Some entries follow. Reproduce exactly the lines starting at the one with "total quantity: 260 -> 284" and stopping after the one with "total: 9542.89 -> 9212.22".

Provided data:
_____

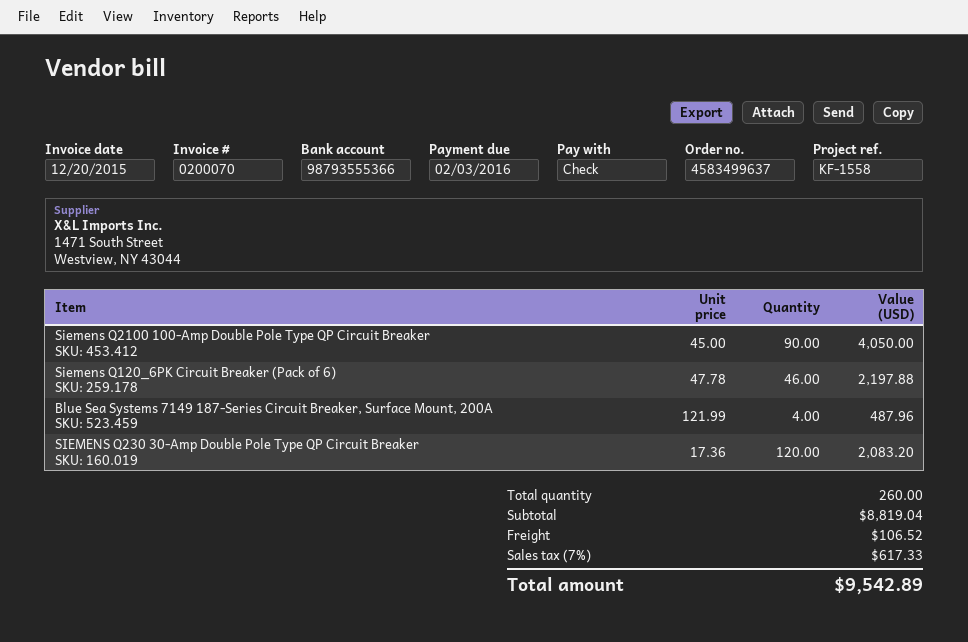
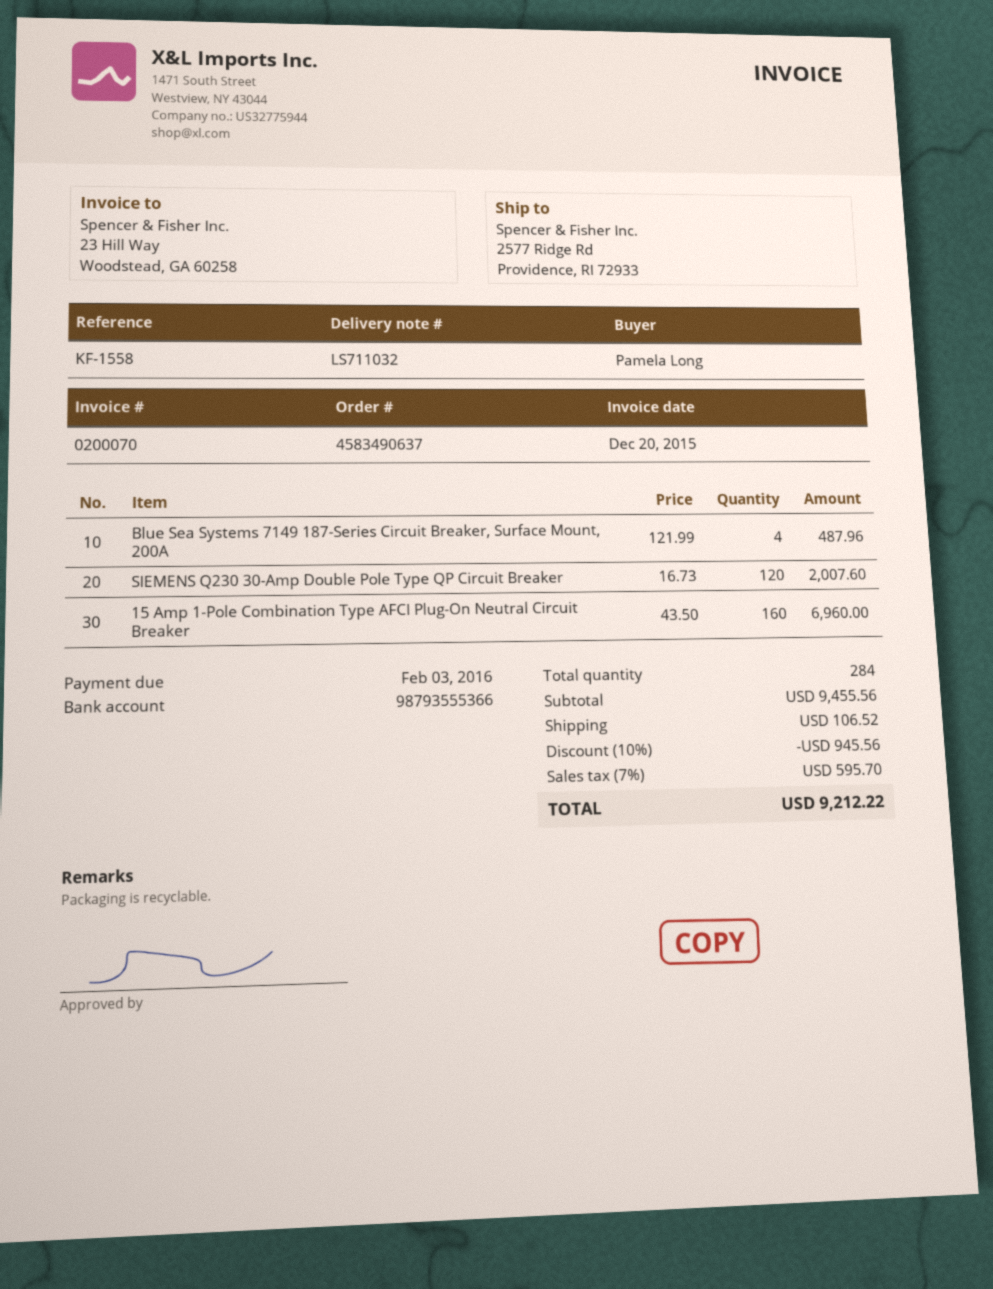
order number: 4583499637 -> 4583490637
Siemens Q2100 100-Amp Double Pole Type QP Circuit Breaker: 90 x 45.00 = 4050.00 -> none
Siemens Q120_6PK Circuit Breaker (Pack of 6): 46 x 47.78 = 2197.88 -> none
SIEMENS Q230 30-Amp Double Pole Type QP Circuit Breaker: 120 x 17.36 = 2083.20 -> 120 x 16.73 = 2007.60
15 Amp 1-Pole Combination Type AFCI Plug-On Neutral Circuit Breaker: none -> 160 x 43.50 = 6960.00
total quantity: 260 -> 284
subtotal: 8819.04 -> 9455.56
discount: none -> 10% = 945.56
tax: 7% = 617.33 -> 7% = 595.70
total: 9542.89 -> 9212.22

_____

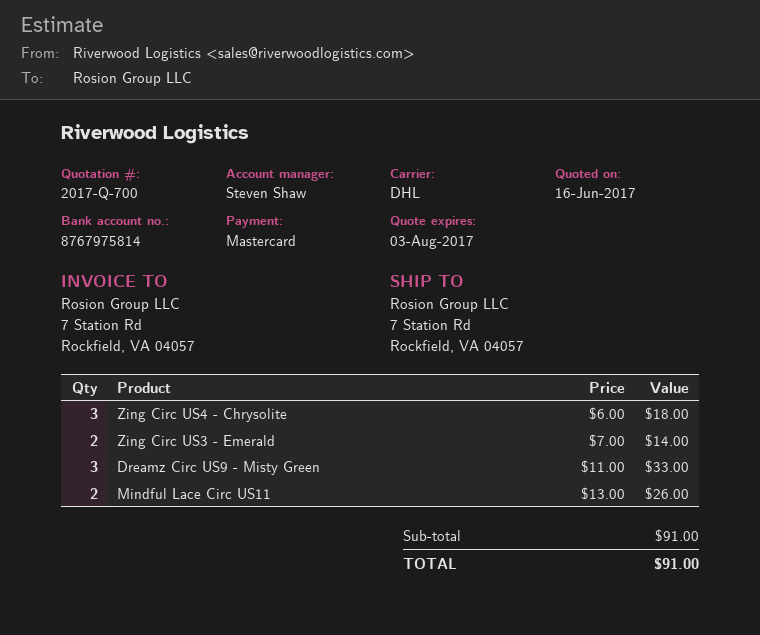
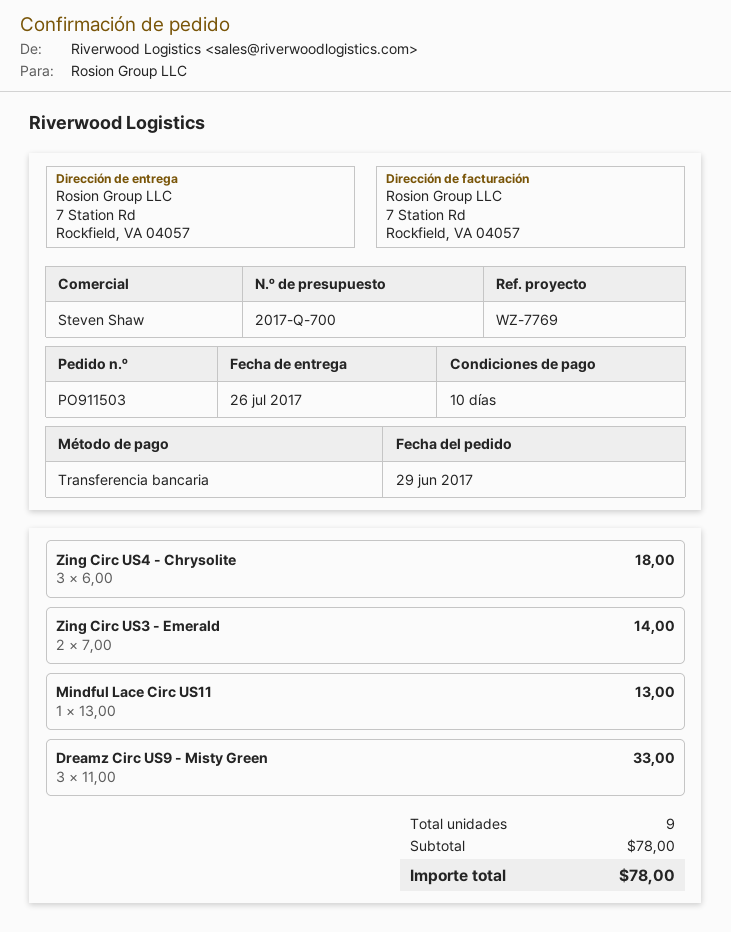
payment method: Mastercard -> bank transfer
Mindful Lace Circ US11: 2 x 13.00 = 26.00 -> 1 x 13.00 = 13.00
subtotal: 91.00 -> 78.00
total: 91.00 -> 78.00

_____

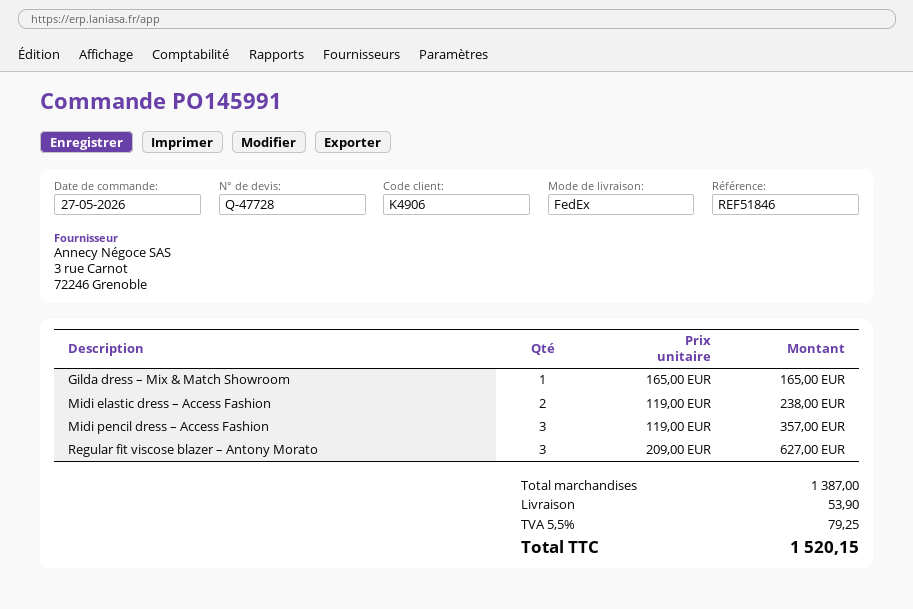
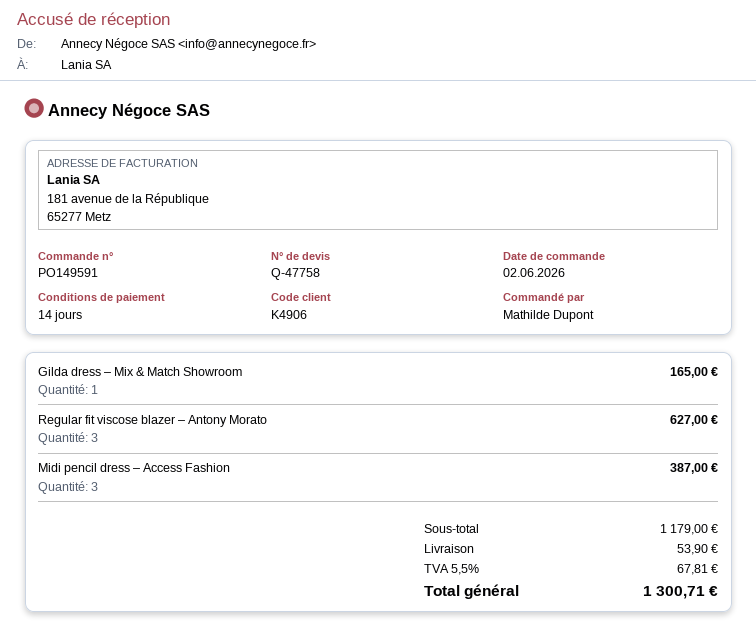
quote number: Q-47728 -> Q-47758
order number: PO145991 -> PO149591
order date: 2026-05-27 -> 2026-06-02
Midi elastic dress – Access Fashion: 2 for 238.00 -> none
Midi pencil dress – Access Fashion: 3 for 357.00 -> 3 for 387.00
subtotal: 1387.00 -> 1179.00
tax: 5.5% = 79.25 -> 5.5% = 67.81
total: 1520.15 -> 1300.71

_____

Answer area:
total quantity: 260 -> 284
subtotal: 8819.04 -> 9455.56
discount: none -> 10% = 945.56
tax: 7% = 617.33 -> 7% = 595.70
total: 9542.89 -> 9212.22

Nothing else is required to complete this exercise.